The laundry rolled its eyes and called me a “time waster.” It was probably right.
Eventually I found the movie The Fantastic Four. Huzzah! For those of you who aren’t familiar with this crime-fighting quartet, they are a group of scientists who were struck by cosmic rays while on a mission in outer space. After their exposure to the radioactive planetary particles, they began to discover that they had developed strange abilities: super stretchy limbs, invisibility, spontaneous combustion, and hulkish (not the green kind) strength.
They were now superheroes.
As I was gradually sucked farther into the movie, laundry be damned, I started noticing that some of their powers seemed eerily familiar. Wait a minute, I have some of those powers too! Slowly, I began to formulate a theory in my mind.
My kids must be radioactive!
After years of prolonged exposure to their excretions, I have started to develop abilities similar to those portrayed in the film. Who knew this was really a documentary about parenting!
Each of the characters in the movie possessed one of my mommy super-abilities.
Mr Fantastic– What mom hasn’t developed the ability to contort her body into all sorts of unnatural positions? For example, in the car I frequently manage to drive with one hand on the wheel, the other hand passing cookies to the baby in the rear facing car seat directly behind my seat. Then I can stretch the other way and pick up the toy car that has finally rolled under the front passenger seat after the three year old dropped it for the fourteenth time.
Invisible Girl– I often wonder whether I have spontaneously disappeared when trying to attract the attention of a stubborn toddler. When my three year old is playing games on his ipad, watching tv, or just feels like getting a rise out of me, he will look right through me. As if I’m not there. I have even gone so far as to place myself between him and the tv so he’ll listen, but he just cranes his neck to see around me. One time he stretched so far he fell out of the la-z-boy. I guess he hasn’t developed the super stretchy power.

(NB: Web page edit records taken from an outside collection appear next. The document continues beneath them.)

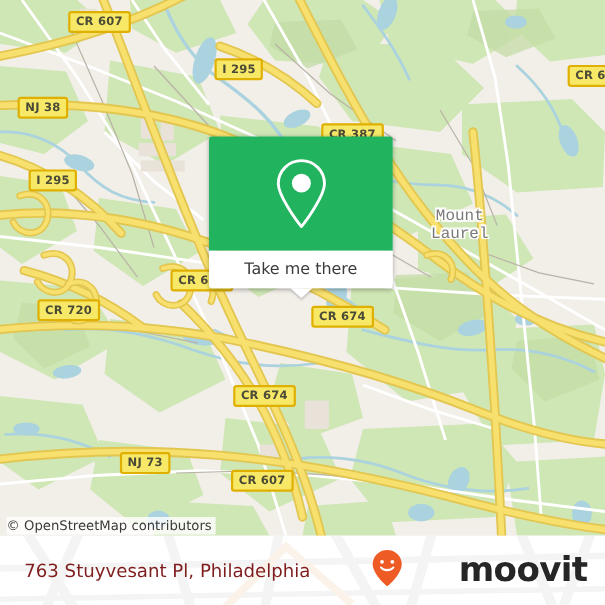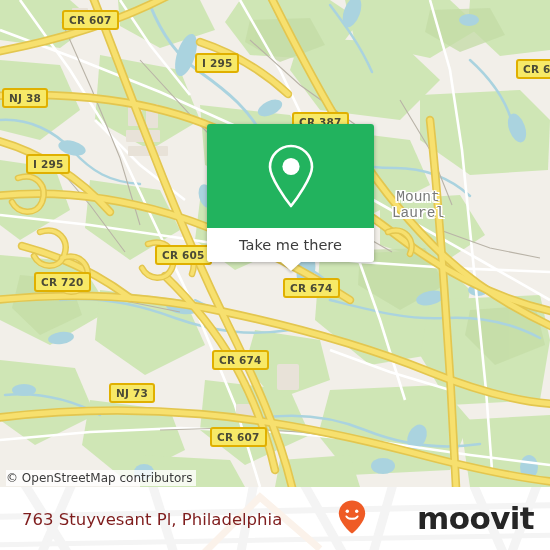--- a/index.html
+++ b/index.html
@@ -341,7 +341,7 @@
     <div class="shield" style="left:62px;  top:10px;">CR 607</div>
     <div class="shield" style="left:195px; top:53px;">I 295</div>
     <div class="shield" style="left:516px; top:59px;">CR 674</div>
-    <div class="shield" style="left:2px;  top:88px;">NJ 38</div>
+    <div class="shield" style="left:16px;  top:88px;">NJ 38</div>
     <div class="shield" style="left:292px; top:112px;">CR 387</div>
     <div class="shield" style="left:26px;  top:154px;">I 295</div>
     <div class="shield" style="left:155px; top:245px;">CR 605</div>

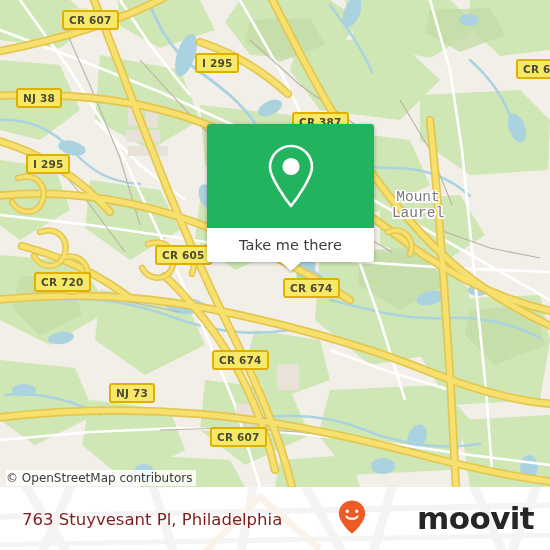--- a/index.html
+++ b/index.html
@@ -67,7 +67,7 @@
   
   #popup {
     position: absolute;
-    left: 207px;
+    left: 190px;
     top: 124px;
     width: 167px;
     box-shadow: 0 1px 4px rgba(0,0,0,0.30);

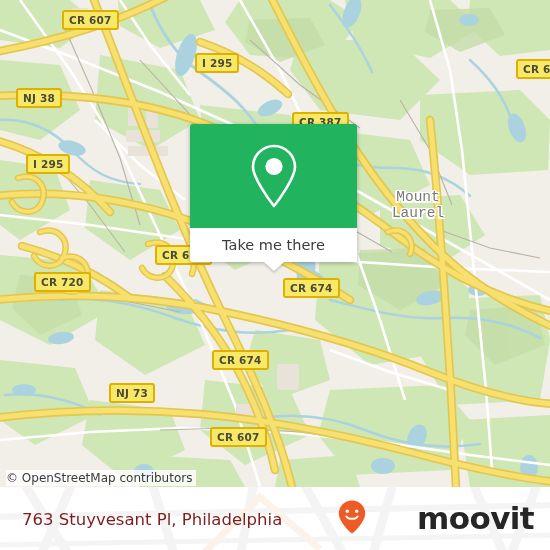--- a/index.html
+++ b/index.html
@@ -348,7 +348,7 @@
     <div class="shield" style="left:34px;  top:272px;">CR 720</div>
     <div class="shield" style="left:283px; top:278px;">CR 674</div>
     <div class="shield" style="left:212px; top:350px;">CR 674</div>
-    <div class="shield" style="left:109px; top:383px;">NJ 73</div>
+    <div class="shield" style="left:109px; top:411px;">NJ 73</div>
     <div class="shield" style="left:210px; top:427px;">CR 607</div>
 
     <div class="place-label" style="left:378px; top:189px; width:80px;">Mount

Human Torch– On days when I haven’t had enough sleep (all days of the week ending with a Y), I can go from zero to nuclear meltdown in a matter of seconds. We’ll just be going about business as usual: the kids causing carnage and me following them around with a dust pan.
Suddenly I can’t take it anymore. I feel like I’ll explode if I hear one more whine, one more shriek, or have to thwart one more attempt to crawl into my lap while I’m on the toilet. This morning, they were both climbing on me in the bathroom, fighting over my lap as they went. Finally I snapped. That’s it! No one touches mommy!!!
The Thing– I have developed superhuman strength since having children. I can carry a week’s worth of groceries into the house in one trip, because going back would cause the baby to melt down and the three year old to lock the garage door (yes, this has happened to me!). I once walked out of Target carrying my obligatory $80 worth of trinkets, my baby strapped to my chest, a diaper bag slung over my shoulder, my purse, and a tantruming 40-pound toddler in tow.
Just another day in the life of Super Mommy.
Have you developed any comic book-style superpowers since having children? I’d love to hear about them.